IF 11 1区 医学 Q1 DERMATOLOGY Pub Date : 2024-10-12 DOI: 10.1093/bjd/ljae391
Yan Xiong, Yuting Xia, Xinyue Zhang, Biling Jiang, Zeling Zhang, Chunhui Xie, Xiaoping Miao, Jiajia Lan, Juan Tao

Background: Air pollution and genetic risk have been found to contribute to both onset and development of psoriasis. However, the extent to which genetic susceptibility modifies the effects of air pollutants on the risk of incident psoriasis remains unknown.

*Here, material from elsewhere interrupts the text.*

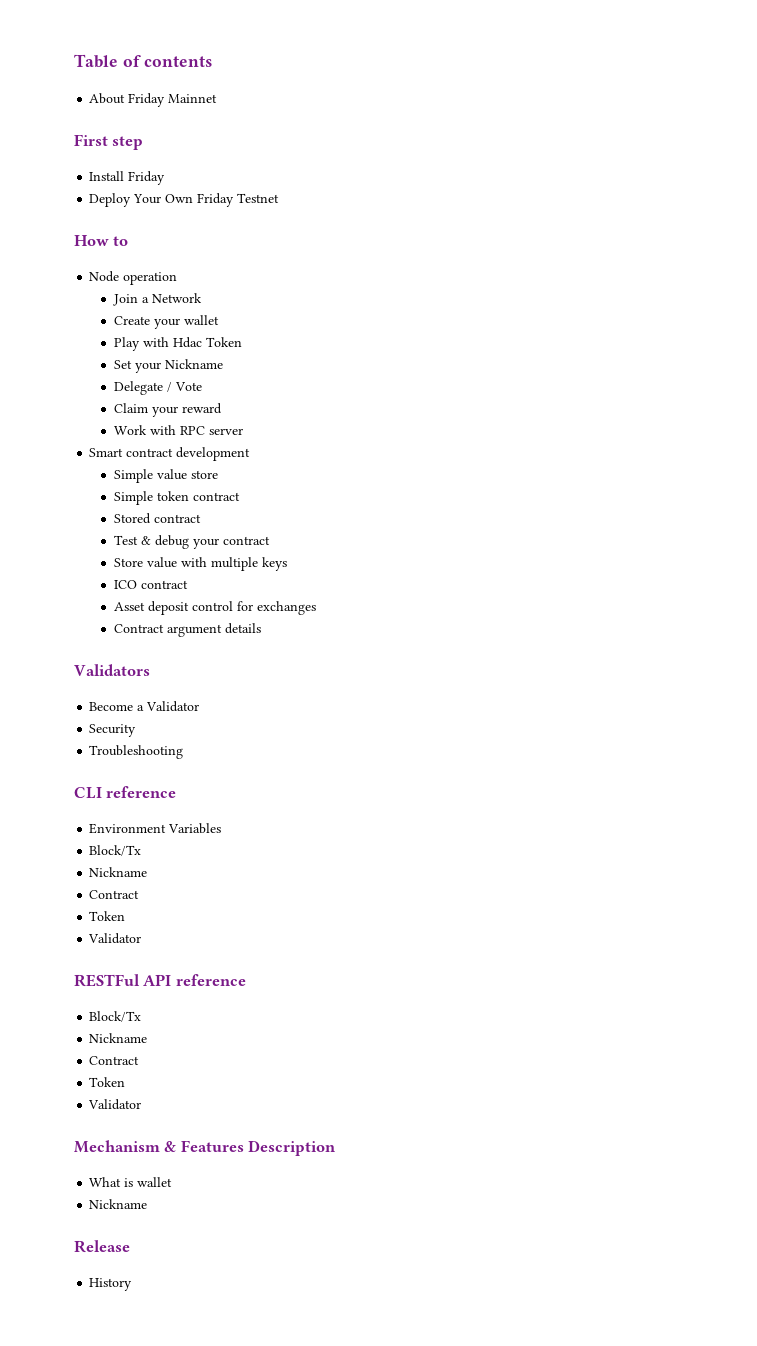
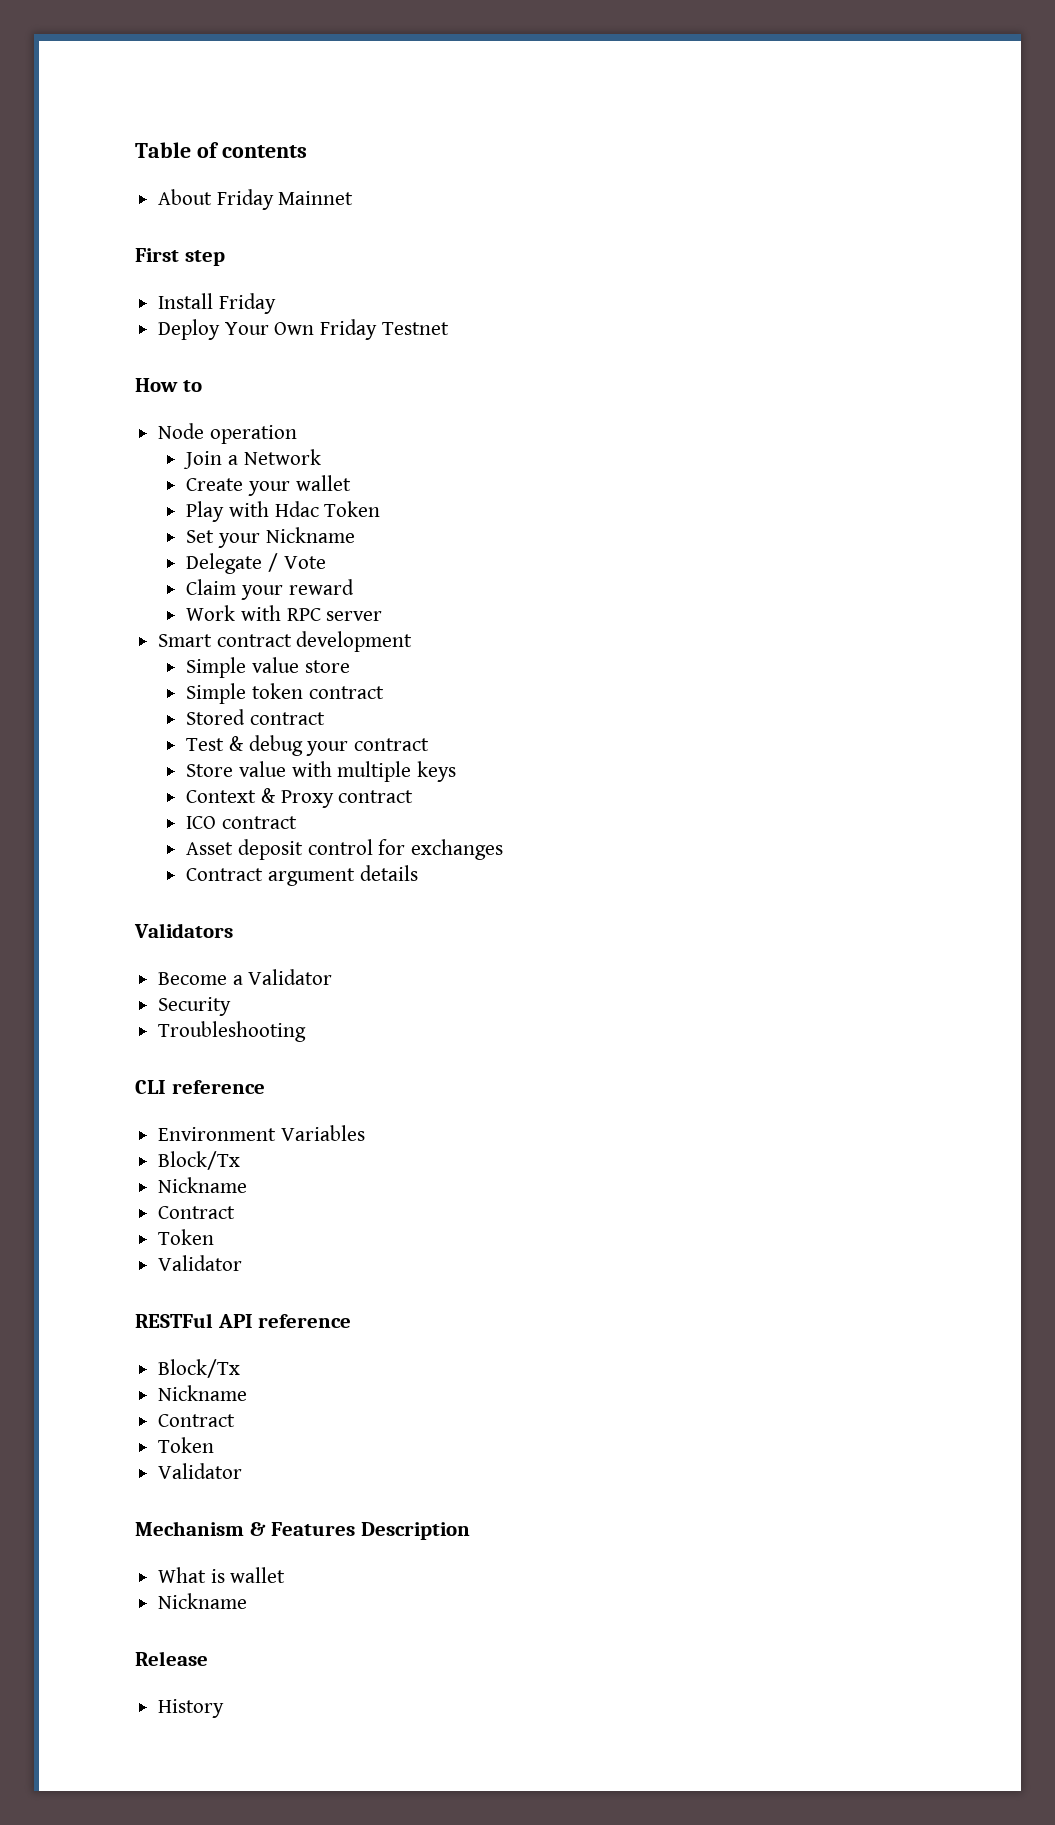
(287, 564) none -> [186,788,414,808] // Context & Proxy contract

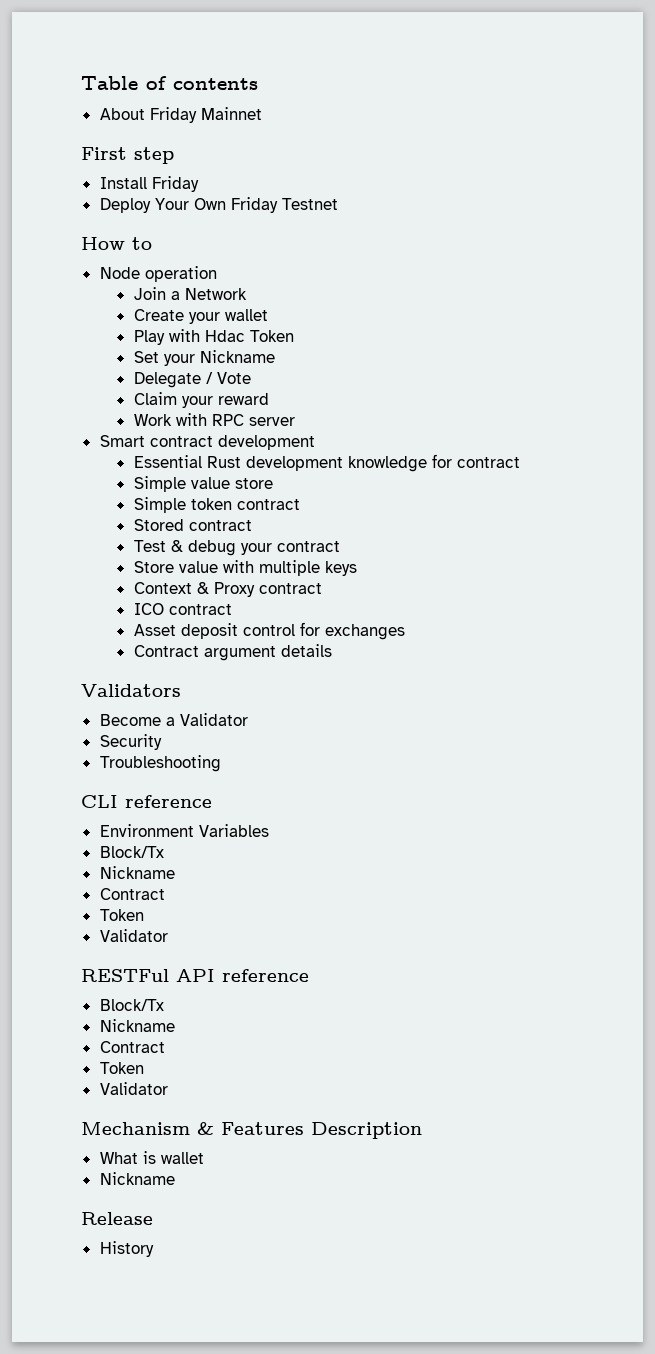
(413, 641) none -> [133,454,520,472] // Essential Rust development knowledge for contract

Objectives: Our study aimed to assess the association between joint exposure to multiple air pollutants and the risk of psoriasis and the modification by the genetic susceptibility.

Methods: This prospective study included 451,064 participants with complete air pollution data and free of psoriasis at baseline from the UK Biobank. All participants were enrolled from 2006 to 2010 and followed up to 2022. The air pollution score (APS) was calculated to assess the joint exposure to multiple air pollutants, including particulate matter (PM) with diameters ≤ 2.5 μm (PM2.5), between 2.5 and 10 μm (PM2.5-10), and ≤ 10 μm (PM10), as well as nitrogen dioxide (NO2) and nitrogen oxides (NOx). To evaluate the genetic risk, the polygenic risk score (PRS) for psoriasis was constructed. The Cox proportional hazard models were used to assess the association of air pollution and genetic susceptibility with the risk of psoriasis. Stratified analyses were conducted based on the individual characteristics.

Results: During a median follow-up of 13.79 years, 4414 psoriasis events were recorded. The hazard ratios (HRs) [95% confidence intervals (CIs)] for psoriasis were 1.036 (0.936-1.147), 1.091 (0.987-1.206), 1.159 (1.048-1.283), and 1.163 (1.052-1.286) in higher quintile groups compared with the lowest quintile of APS (P trend <0.05). When considering genetic susceptibility, participants with high PRS and high APS had the greatest risk of incident psoriasis [HR (95% CI): 1.962 (1.630-2.362)] than those with low PRS and low APS. The HRs (95% CIs) for PM2.5-10, NOx, PM2.5 absorbance, PM2.5, NO2, and PM10 in the group with high exposure level and genetic risk were 1.831 (1.537-2.181), 1.722 (1.431-2.073), 1.698 (1.416-2.037), 1.619 (1.353-1.938), 1.504 (1.252-1.806), and 1.425 (1.192-1.704), respectively.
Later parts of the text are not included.